The train crashed from the rails but did not hurt anyone. (Representative)
A huge iron-rolled train had to be drained remotely after it accelerated through the Australian gaze for about an hour.
The train of 268 wagons began in his solo journey when the driver came down from his cabin to inspect and soon ran up to 110 kilometers per hour.
The mining giant BHP, who owns the four-train train, decided to derail before arriving at Port Hedland near the Pilbara area of West Australia and blasting points.
The train crashed from the rails, destroying about 1,500 meters (1,600 yards) of tracks, but it did not hurt anyone.
Aerial photographs published by the Western Australian showed a trail of twisted debris, with some loaders covered by their iron ore loads.
The BHP has said that the recovery of the train and the fixation of the track – a basic access route for the huge mining installation – will take about a week.
However, he said, the actions will be maintained and the use of stocks will mean that there will be no supply disruption.
Australia is one of the most important sources of iron ore in the world.
The Australian Transport Safety Bureau said it was investigating the Monday incident.
There was no indication of what caused the movement of the train without its driver.
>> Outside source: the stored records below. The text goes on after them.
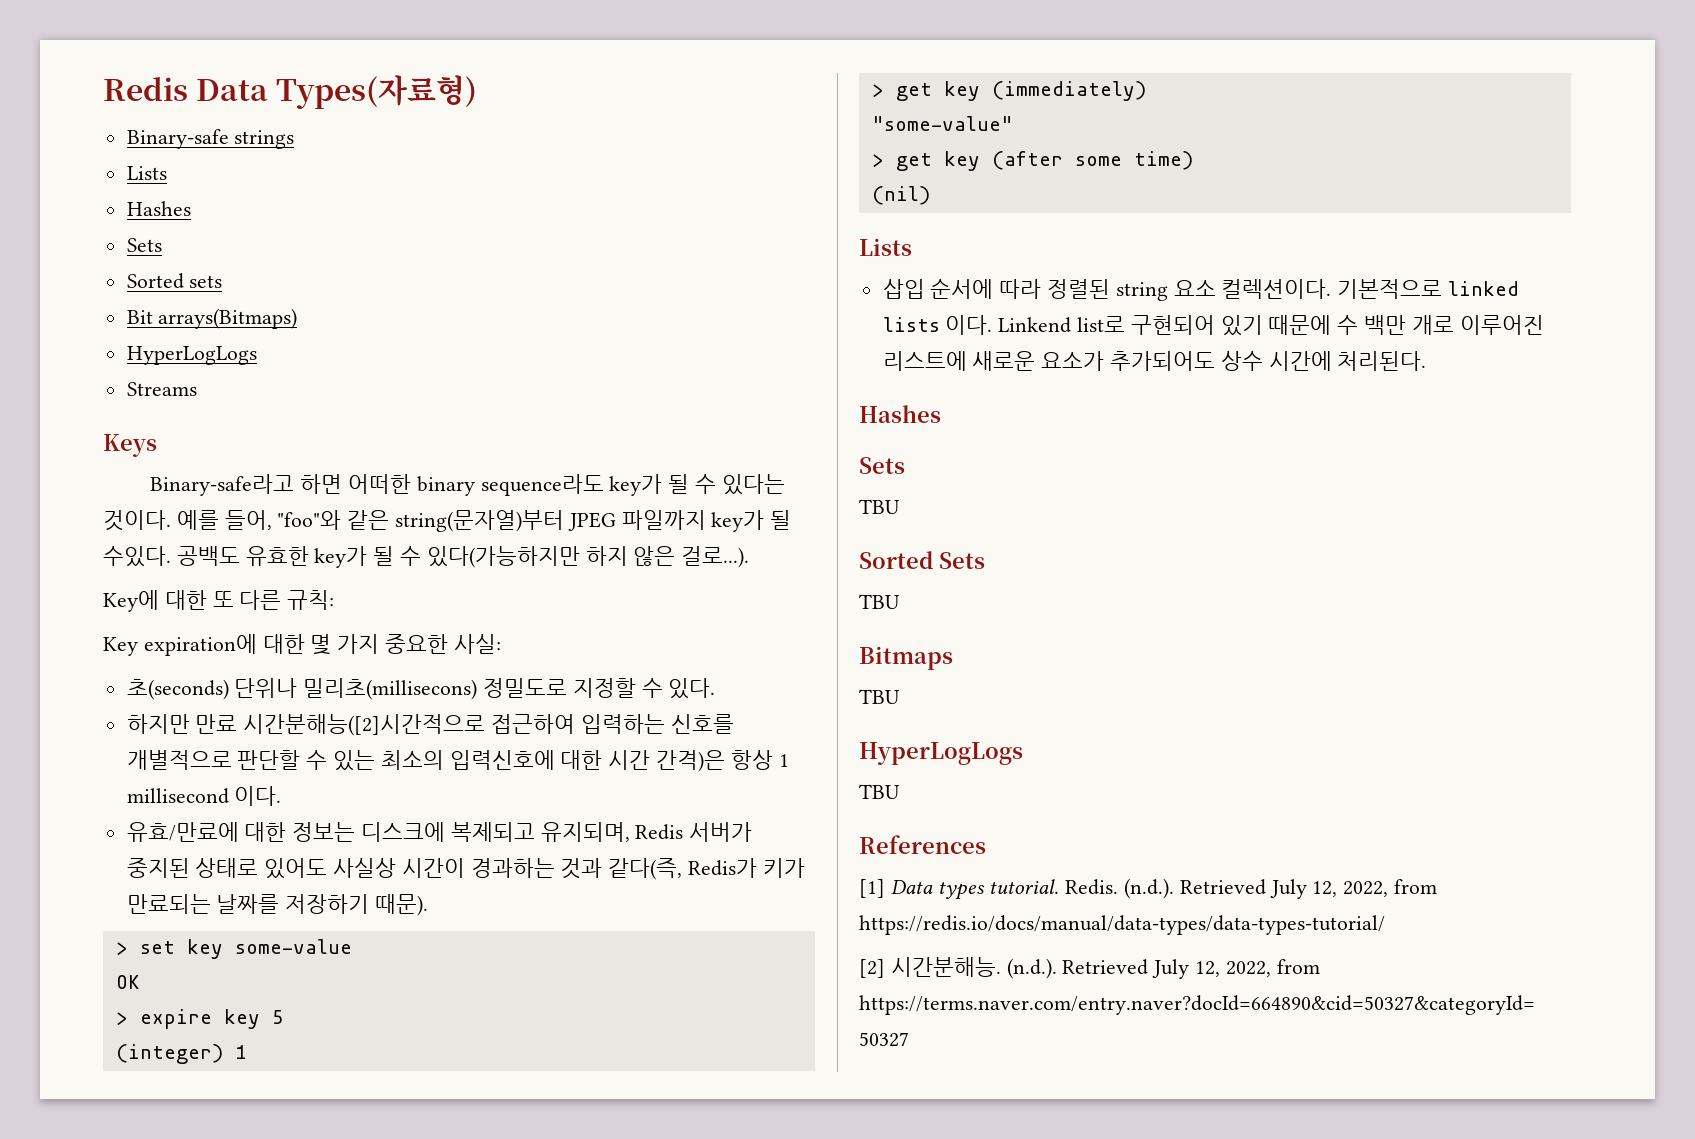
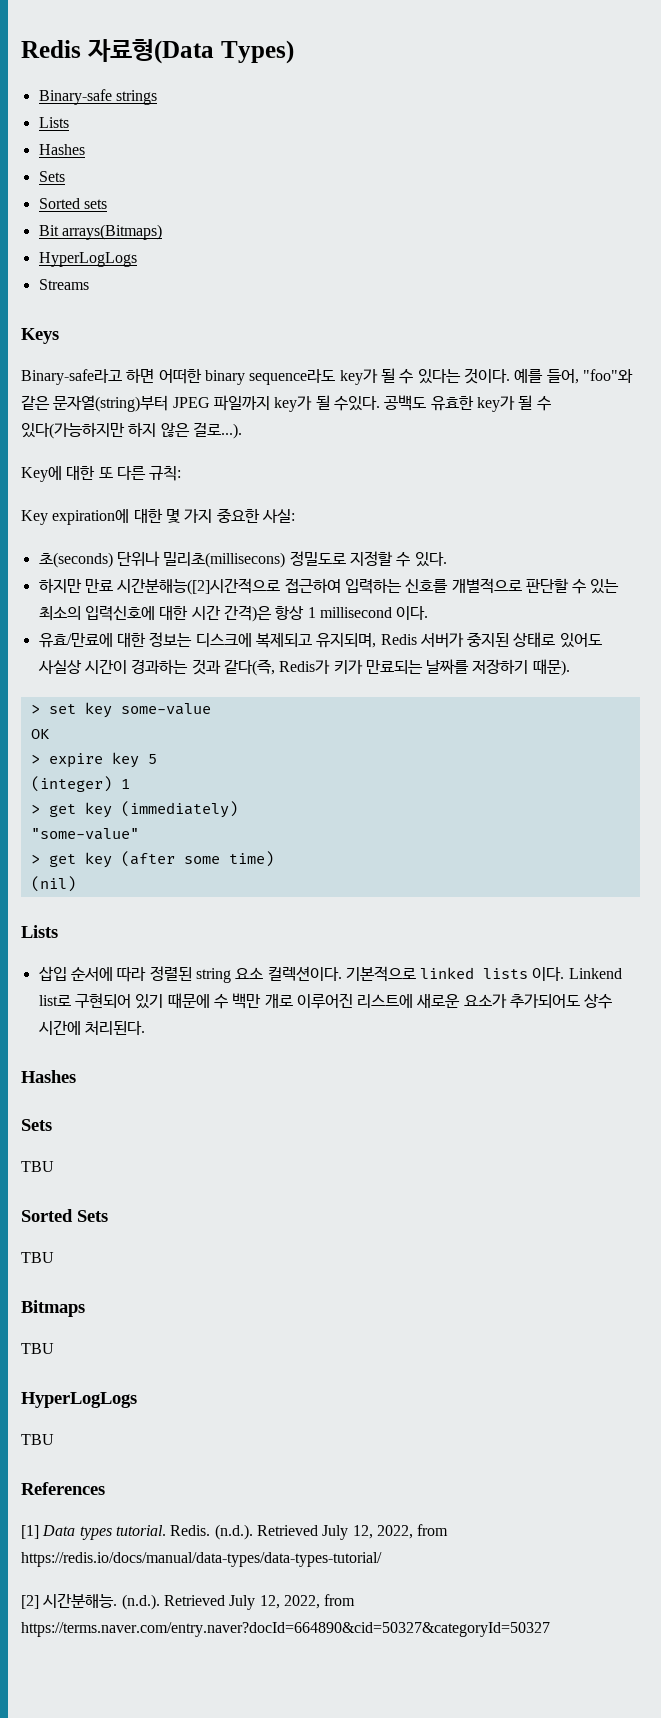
- Redis Data Types(자료형)
+ Redis 자료형(Data Types)
- 예를 들어, "foo"와 같은 string(문자열)부터 JPEG 파일까지 key가 될 수있다.
+ 예를 들어, "foo"와 같은 문자열(string)부터 JPEG 파일까지 key가 될 수있다.

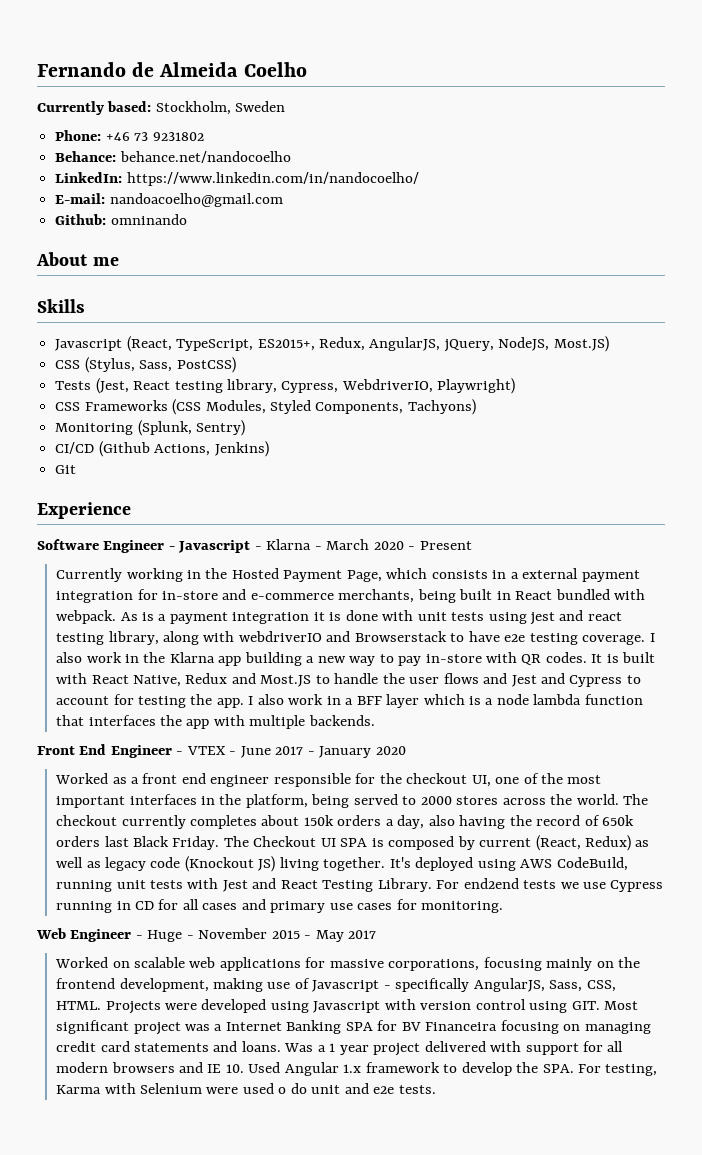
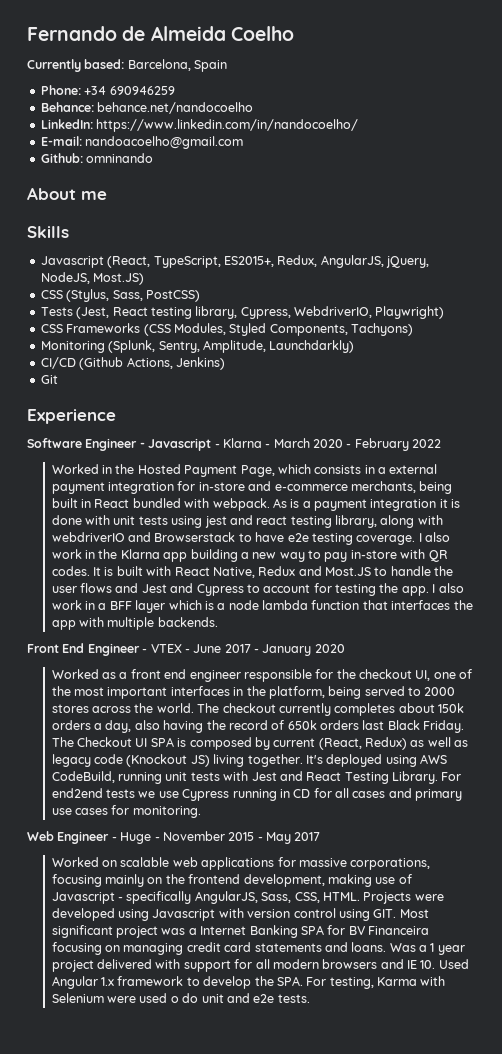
- Currently based: Stockholm, Sweden
+ Currently based: Barcelona, Spain
- Phone: +46 73 9231802
+ Phone: +34 690946259
- Monitoring (Splunk, Sentry)
+ Monitoring (Splunk, Sentry, Amplitude, Launchdarkly)
- Software Engineer - Javascript - Klarna - March 2020 - Present
- Currently working in the Hosted Payment Page, which consists in a external payment integration for in-store and e-commerce merchants, being built in React bundled with webpack.
+ Software Engineer - Javascript - Klarna - March 2020 - February 2022
+ Worked in the Hosted Payment Page, which consists in a external payment integration for in-store and e-commerce merchants, being built in React bundled with webpack.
BHP shares traded 1.21% lower on Aus $ 33.14 in Sydney on Wednesday, amid reports in Britain, that the Anglo-Australian company was receiving $ 6.5 billion in damages for the failed Samarco Dam in Brazil in 2015.
BHP is also facing an Australian order that includes investors seeking the coal miner for collapse-related losses.
Nineteen people were killed and a wave of toxic waste was released when a dam broke out at the mine in one of Brazil's worst environmental disasters.
(In addition to the title, this story has not been edited by NDTV staff and is published by a consortium.)